Undoubtedly the unseasonable weather has done much to enhance my mood. Lured out by cloudless skies, I have eschewed my raucous rally special as a daily driver and
am enjoying the quietude of one of my older motors, which has restored relations with ‘next-door’ without having to resort to inviting Jeremy Clarkson around to ‘give them a blast’, as some suggested. In truth, fellow alumnus
Clarkson, who lives just down the road, is far too sensible, when not acting on Top Gear, to disturb the peace. Is he not being proposed by some (48,000 people to date) to be Prime Minister?
Although located only a few
feet higher above sea level than before, looking out over the open patchwork countryside to the far horizon, chill-fresh air coarsing through my lungs, I feel as though I’m in the Alps. In fact, I am writing this beneath a
vine-clad arbour in rural Oxfordshire, bathed in early morning sun, as in the sky above weary travellers from around the world, wispy vapour trails signalling their arrival, start their final descent into London Heathrow. To
add to my pleasure, the birds here are amazingly tame. Sparrows are chirping merrily in the creepers above my head whilst a pair of wrens make countless darting visits to a bush less than a foot away, and a robin has just
joined me at the table. Magic! Jogging the memory. I was truly delighted that several chose to join me on my trip down memory lane. Ulla-Maija Grace e-mailed from Finland. Doubtless, some will recollect that
aromatherapist and author Ulla-Maija developed, together with and tested by fibromyalgia sufferers from the Rheumatic Association of Turku in Finland, a product to relieve the many discomforts that this form of rheumatic
disorder brings with it.
Fibromix is a balanced blend of ylang-ylang, Roman chamomile, petitgrain, mandarin red, lavender, melissa, black pepper, ravensara, sandalwood, and ginger in sunflower, grapeseed and jojoba. The
chamomile and lavender are used to ease pain and to help with sleeping problems; the ginger and black pepper to improve circulation; ravensara and petitgrain for muscular fatigue; and ylang-ylang and sandalwood to improve mood
and lift depression.
Aimed at soothing pain, reducing inflammation, improving the venous and lymphatic circulation, and to calm and help gain restful sleep, Fibromix can be used also to support other forms of treatment.
Several tests and experiences by users confirm that it relieves pain, calms and assists in falling asleep. They also find that it comforts and relaxes, and improves metabolism. However, Ulla-Maija did not e-mail to tell me this.
In the last Newsletter [191] you wrote about Hippophae rhamnoides [Sea Buckthorn]. I am surprised that it is not more commonly used in skincare in England. Perhaps the reason is that it is a very powerful, deep
browny-orange colour (almost like jasmine or St.
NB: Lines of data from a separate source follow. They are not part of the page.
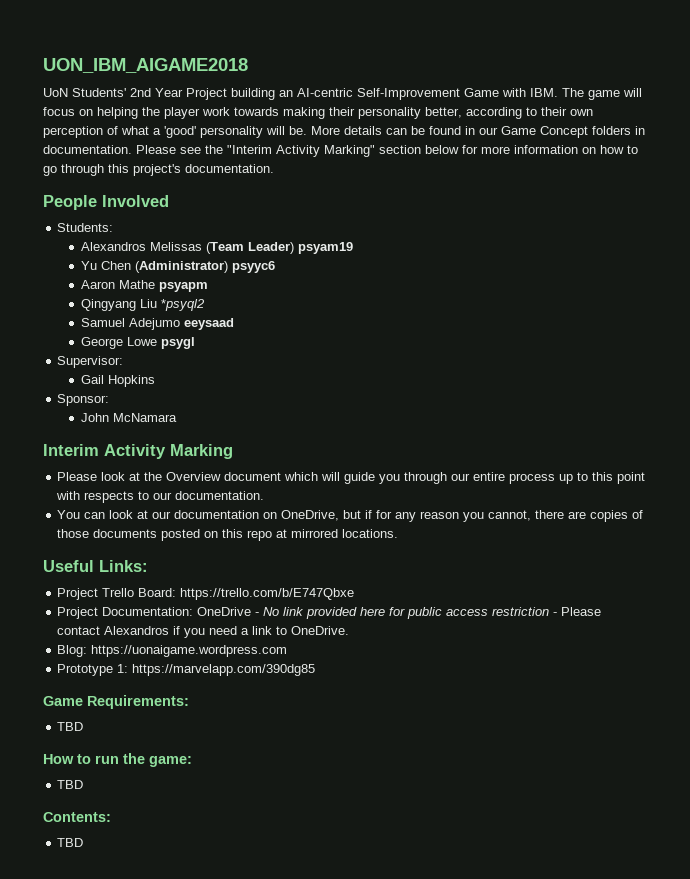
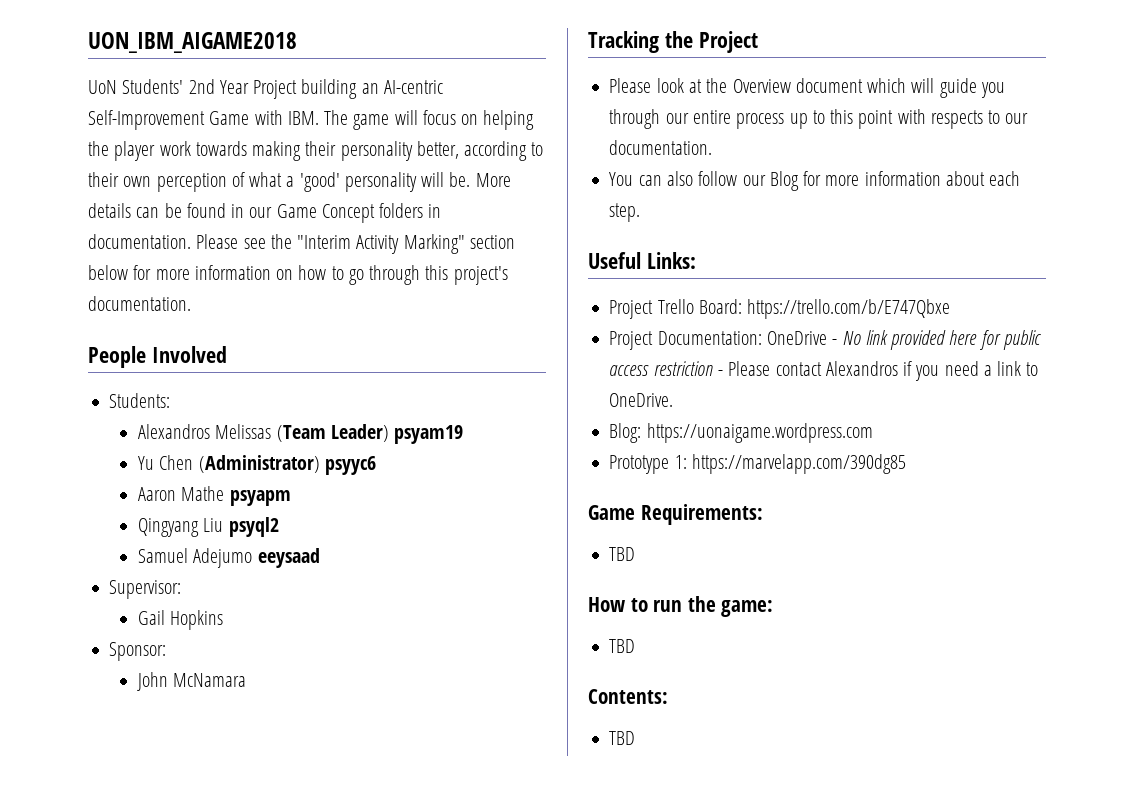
[161,299,206,311] *psyql2 -> [228,517,279,537] psyql2
[81,337,196,349] // George Lowe psygl -> (320, 558) none
[43,444,233,459] Interim Activity Marking -> [588,31,758,53] Tracking the Project
[109,510,644,522] [57,529,399,541] look at our documentation on OneDrive, but if for any reason you cannot, there are copies of those documents posted on this repo at mirrored locations. -> [666,171,1021,191] [609,203,641,222] also follow our Blog for more information about each step.

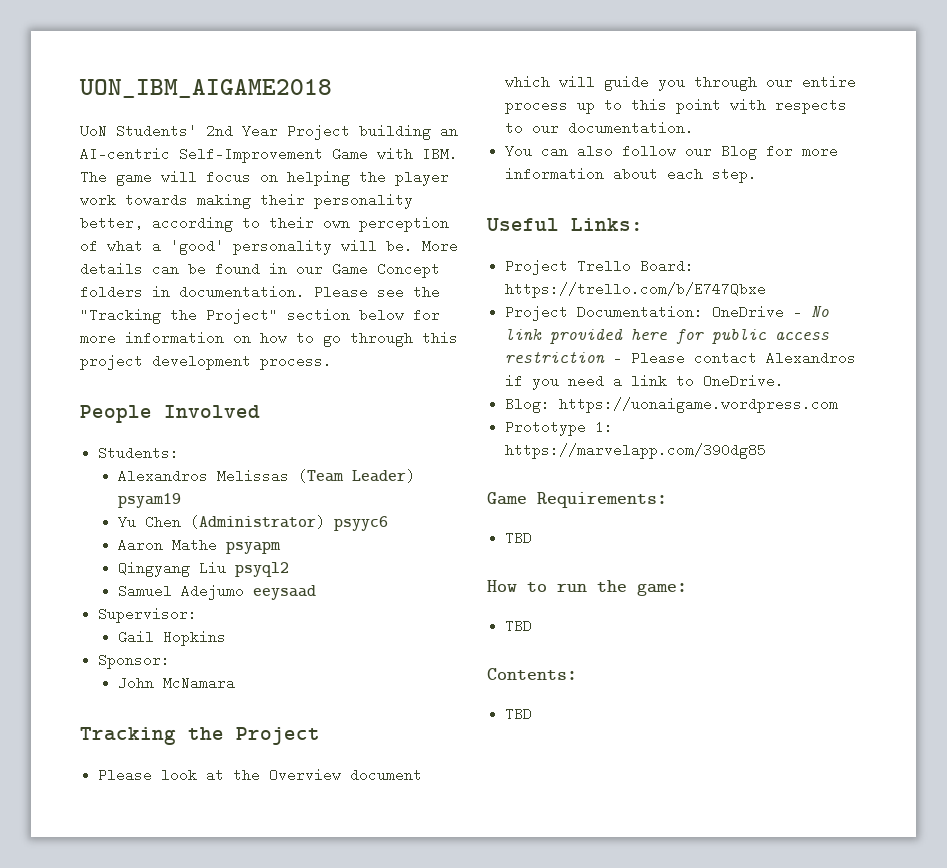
[297,234,465,254] "Interim Activity Marking" -> [80,308,278,324] "Tracking the Project"
[453,266,508,285] [88,296,191,311] project's documentation. -> [80,354,332,370] project development process.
John’s wort) that will stain anything it touches. [Don’t tell me! This ‘Siberian gooseberry’ has landed me in several “I don’t dispute it works, but who’s going to pay the
laundry bill?” discussions. I recollect with most horror, however, an incident involving a champion white poodle which I turned a tasteful shade of apricot!]
Here in Finland, Sea Buckthorn is used both internally and
externally for skincare and general well-being due to its omega fatty acid contents and the huge vitamin C content. I shall send you a sample of our AromaTymi [Aroma Sea Buckthorn] cream for you and Jan to try. Here both men
and women are using it to improve their skin condition and return its glow. [I don’t know about that as, with the frost on the paving stones beneath my feet barely melted, I already have quite a glow!]
Another
writes...You introduced me to sea buckthorn pulp for my lichen planus and vulval intraepithelial neoplasia. I found that to ease the severe itching and reduce lesions the oil had to be applied neat using my finger tips as it
didn’t seem to “adhere” to the lesions if a cotton bud was used - even if the bud was soaked in oil. After a while, it didn’t seem to help much and so I stopped using it for a few weeks and then tried it again. It did help, but
not as much as at first. I tried sea buckthorn seed but that had no effect whatsoever, in fact it was a little irritant even diluted in a moisturising cream base. By the way, you supply both pulp and seed, how do they differ in
their content, properties and uses?
Good heavens, how time flies, I thought that I had endeavoured to answer this question only a couple of months ago but, in fact, it was in April, 2002, 71 newsletters ago!
Produced by supercritical fluid extraction with natural carbon dioxide, thus eliminating solvent residues, inorganic salts, heavy metals, and reproducible microorganisms, the clear orange-yellow seed oil has a high content of
polyunsaturated fatty acids which include oleic (15-20%), linoleic (34-39%) and linolenic (24-32%). Unsaponifiable constituents include carotenoids, alkanols, tocopherols, and sterols.
Externally, the oil is used in skin
care preparations for the treatment of conditions such as neurodermatitis [Lichen simplex: leathery, thickened patches of skin secondary to pruritis or anything that causes habitual scratching, e.g. insect bites, psoriasis,
contact with chemicals. As the skin thickens, irritation increases, scratching causes further thickening and so on and so forth]. It is also used in “regenerating” cosmetics.
Internally, the oil is taken to supplement a
deficiency of essential fatty acids and to regulate fat metabolism and prevent arterial affection.
Extracted in exactly the same way the red oil from the fruit pulp [sometimes referred to as juice in the literature] has
a very different fatty acid profile, containing mainly palmitic acid (30-35%) and palmitoleic acid (22-33%). Palmitoleic acid is rarely found in plant oils, and is part of human skin fat. Traditionally, the pulp oil has been
used in Russia to heal wounds and aid skin regeneration. It is also used in sun creams to alleviate sunburn.
Observations. One of the most rewarding results of writing the Newsletter is that I have learnt so much from
others. I relish particularly the observations of Sue Whyte. According to several, Sue is one of the most inspirational speakers I have ever had at an Open Day. She was first introduced to caring for the terminally ill when
only 14. Her mother was a nurse in a nursing home and Sue used to help her at weekends. She showed Sue how to care for someone who is dying. This experience had a profound effect on her life. A registered nurse, former
Macmillan Lecturer Practitioner, and an aromatherapist, Sue has been caring for those suffering from a terminal illness for over 40 years, and her comments are always worth noting.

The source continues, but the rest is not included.